• **EXERCISE BRIEF**: Set down exactly the lines in the records below that run from the line with "100mm x 2.5mm" to the line with "Blurrg Wall Star", inclusive, and nothing more.

****

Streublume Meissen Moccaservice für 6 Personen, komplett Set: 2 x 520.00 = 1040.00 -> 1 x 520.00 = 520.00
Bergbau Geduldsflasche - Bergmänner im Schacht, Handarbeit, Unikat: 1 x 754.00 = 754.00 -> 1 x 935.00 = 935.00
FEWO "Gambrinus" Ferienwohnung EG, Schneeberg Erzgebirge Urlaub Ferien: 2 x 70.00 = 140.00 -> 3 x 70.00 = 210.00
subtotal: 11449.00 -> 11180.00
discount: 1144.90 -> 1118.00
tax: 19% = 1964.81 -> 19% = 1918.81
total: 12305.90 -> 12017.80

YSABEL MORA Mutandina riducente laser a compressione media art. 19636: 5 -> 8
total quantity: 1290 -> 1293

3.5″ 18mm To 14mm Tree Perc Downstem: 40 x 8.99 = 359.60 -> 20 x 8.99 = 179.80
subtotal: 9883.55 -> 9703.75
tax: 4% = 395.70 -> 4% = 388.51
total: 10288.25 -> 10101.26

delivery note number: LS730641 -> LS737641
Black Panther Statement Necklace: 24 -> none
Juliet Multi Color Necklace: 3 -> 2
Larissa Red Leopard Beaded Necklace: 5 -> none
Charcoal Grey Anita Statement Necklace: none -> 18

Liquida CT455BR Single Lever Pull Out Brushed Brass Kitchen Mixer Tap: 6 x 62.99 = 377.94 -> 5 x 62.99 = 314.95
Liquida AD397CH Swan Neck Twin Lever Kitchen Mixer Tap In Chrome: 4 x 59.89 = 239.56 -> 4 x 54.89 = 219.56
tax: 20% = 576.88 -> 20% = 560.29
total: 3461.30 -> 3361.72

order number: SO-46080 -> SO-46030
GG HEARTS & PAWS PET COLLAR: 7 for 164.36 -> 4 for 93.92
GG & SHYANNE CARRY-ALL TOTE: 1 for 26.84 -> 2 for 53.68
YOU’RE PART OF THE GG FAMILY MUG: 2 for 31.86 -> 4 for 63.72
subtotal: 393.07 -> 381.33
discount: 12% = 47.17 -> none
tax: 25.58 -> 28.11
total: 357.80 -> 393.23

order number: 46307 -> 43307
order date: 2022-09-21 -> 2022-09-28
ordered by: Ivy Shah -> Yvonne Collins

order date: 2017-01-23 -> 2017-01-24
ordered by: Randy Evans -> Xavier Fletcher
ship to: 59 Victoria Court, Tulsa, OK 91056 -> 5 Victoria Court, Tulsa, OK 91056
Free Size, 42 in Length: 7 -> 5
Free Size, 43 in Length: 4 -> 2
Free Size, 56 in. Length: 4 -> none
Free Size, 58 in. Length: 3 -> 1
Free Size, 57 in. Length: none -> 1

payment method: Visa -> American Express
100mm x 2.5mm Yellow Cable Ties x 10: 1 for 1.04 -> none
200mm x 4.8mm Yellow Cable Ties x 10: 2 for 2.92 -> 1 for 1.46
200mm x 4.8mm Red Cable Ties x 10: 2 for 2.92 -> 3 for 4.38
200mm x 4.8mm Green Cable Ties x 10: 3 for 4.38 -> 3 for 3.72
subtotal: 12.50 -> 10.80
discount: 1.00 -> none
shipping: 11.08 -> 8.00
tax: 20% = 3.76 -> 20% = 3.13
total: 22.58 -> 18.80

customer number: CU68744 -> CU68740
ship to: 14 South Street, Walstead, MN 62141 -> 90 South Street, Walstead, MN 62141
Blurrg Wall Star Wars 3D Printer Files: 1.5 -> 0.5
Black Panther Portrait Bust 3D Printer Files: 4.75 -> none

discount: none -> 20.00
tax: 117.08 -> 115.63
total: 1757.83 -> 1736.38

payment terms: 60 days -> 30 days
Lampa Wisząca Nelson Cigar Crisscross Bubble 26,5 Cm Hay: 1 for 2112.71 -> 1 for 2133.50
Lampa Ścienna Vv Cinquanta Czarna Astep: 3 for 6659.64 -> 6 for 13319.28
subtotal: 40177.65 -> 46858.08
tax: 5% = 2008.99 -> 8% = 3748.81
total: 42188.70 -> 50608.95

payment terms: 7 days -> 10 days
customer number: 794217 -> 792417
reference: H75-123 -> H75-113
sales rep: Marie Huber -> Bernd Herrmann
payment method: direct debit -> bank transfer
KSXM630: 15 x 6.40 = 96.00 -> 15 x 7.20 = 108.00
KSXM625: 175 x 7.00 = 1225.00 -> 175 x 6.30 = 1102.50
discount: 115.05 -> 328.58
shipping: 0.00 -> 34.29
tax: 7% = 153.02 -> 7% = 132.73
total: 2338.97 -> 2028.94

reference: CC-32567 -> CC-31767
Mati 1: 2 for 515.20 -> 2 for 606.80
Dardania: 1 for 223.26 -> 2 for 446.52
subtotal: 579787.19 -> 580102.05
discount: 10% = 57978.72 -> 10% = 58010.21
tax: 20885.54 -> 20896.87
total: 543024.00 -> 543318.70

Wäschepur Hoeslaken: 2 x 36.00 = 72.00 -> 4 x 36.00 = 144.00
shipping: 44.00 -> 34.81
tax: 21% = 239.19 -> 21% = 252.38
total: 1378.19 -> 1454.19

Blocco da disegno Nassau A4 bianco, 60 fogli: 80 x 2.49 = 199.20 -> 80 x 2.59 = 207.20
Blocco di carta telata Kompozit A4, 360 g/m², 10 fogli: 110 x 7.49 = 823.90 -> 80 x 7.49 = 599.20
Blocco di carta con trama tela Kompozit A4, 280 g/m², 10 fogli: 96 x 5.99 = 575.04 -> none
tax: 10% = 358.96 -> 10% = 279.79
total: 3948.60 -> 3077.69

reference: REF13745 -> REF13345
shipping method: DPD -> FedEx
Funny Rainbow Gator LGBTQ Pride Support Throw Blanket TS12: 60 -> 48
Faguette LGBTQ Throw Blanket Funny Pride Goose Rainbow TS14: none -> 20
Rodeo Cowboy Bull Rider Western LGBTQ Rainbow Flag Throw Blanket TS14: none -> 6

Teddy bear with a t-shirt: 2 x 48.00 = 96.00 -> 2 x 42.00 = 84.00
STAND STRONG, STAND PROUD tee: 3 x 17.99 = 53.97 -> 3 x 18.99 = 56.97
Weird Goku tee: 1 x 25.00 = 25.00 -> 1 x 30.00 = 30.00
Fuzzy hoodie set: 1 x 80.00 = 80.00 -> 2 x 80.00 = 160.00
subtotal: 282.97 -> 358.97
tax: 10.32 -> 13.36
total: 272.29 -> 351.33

****

• **RESULT BELOW**:
100mm x 2.5mm Yellow Cable Ties x 10: 1 for 1.04 -> none
200mm x 4.8mm Yellow Cable Ties x 10: 2 for 2.92 -> 1 for 1.46
200mm x 4.8mm Red Cable Ties x 10: 2 for 2.92 -> 3 for 4.38
200mm x 4.8mm Green Cable Ties x 10: 3 for 4.38 -> 3 for 3.72
subtotal: 12.50 -> 10.80
discount: 1.00 -> none
shipping: 11.08 -> 8.00
tax: 20% = 3.76 -> 20% = 3.13
total: 22.58 -> 18.80

customer number: CU68744 -> CU68740
ship to: 14 South Street, Walstead, MN 62141 -> 90 South Street, Walstead, MN 62141
Blurrg Wall Star Wars 3D Printer Files: 1.5 -> 0.5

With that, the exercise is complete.